> WORK TO COMPLETE:
Lines with the string "Green" are to be identified in the listing and copied.

> RECORDS FOR THE EXERCISE:
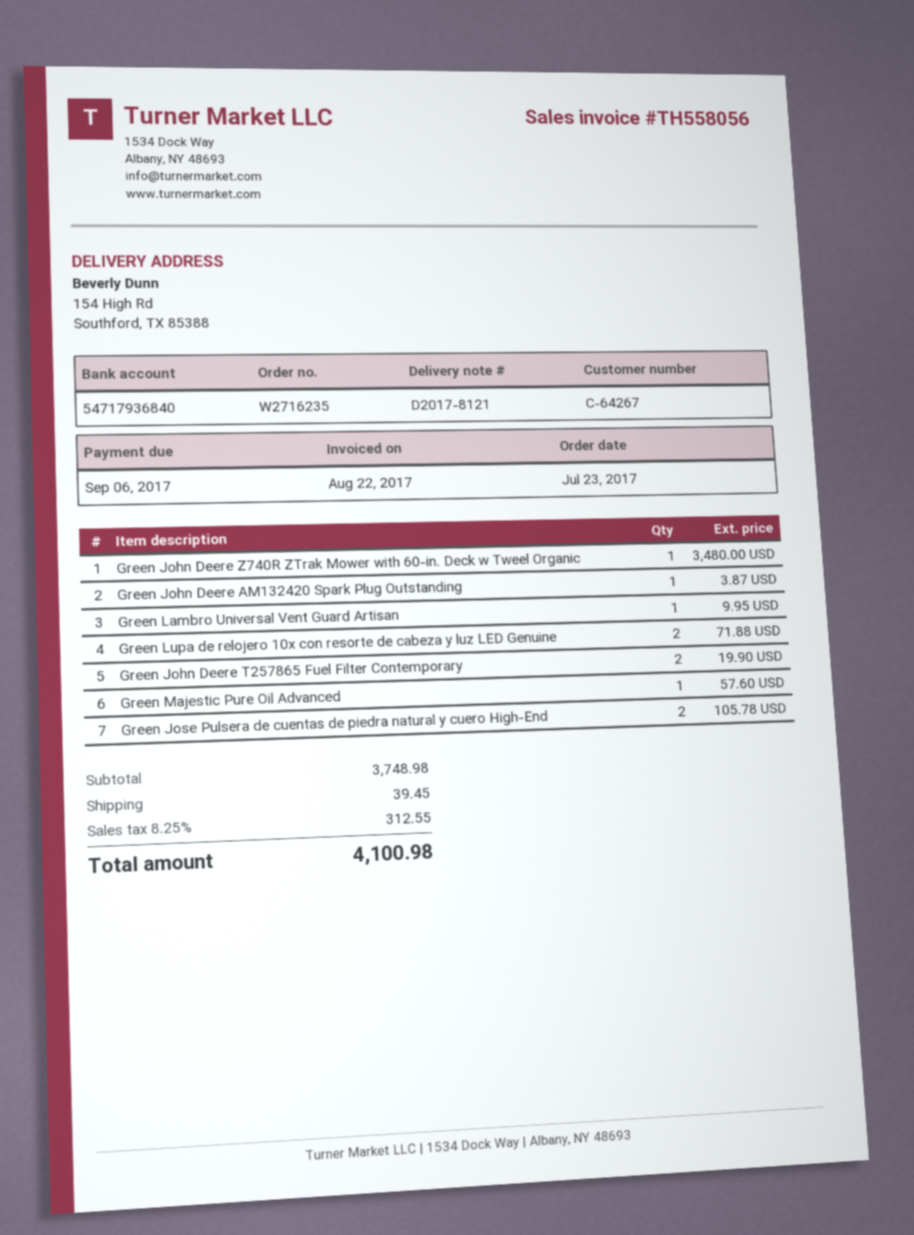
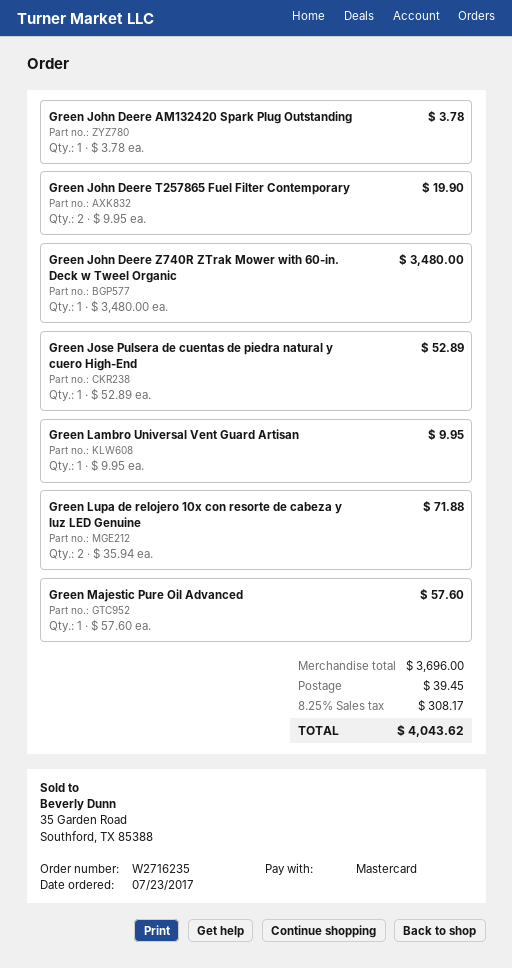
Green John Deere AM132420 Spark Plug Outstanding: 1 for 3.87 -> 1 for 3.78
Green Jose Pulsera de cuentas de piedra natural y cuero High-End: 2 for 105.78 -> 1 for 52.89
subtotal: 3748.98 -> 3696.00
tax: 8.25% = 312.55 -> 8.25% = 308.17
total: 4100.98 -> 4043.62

> SOLUTION TO THIS EXERCISE:
Green John Deere AM132420 Spark Plug Outstanding: 1 for 3.87 -> 1 for 3.78
Green Jose Pulsera de cuentas de piedra natural y cuero High-End: 2 for 105.78 -> 1 for 52.89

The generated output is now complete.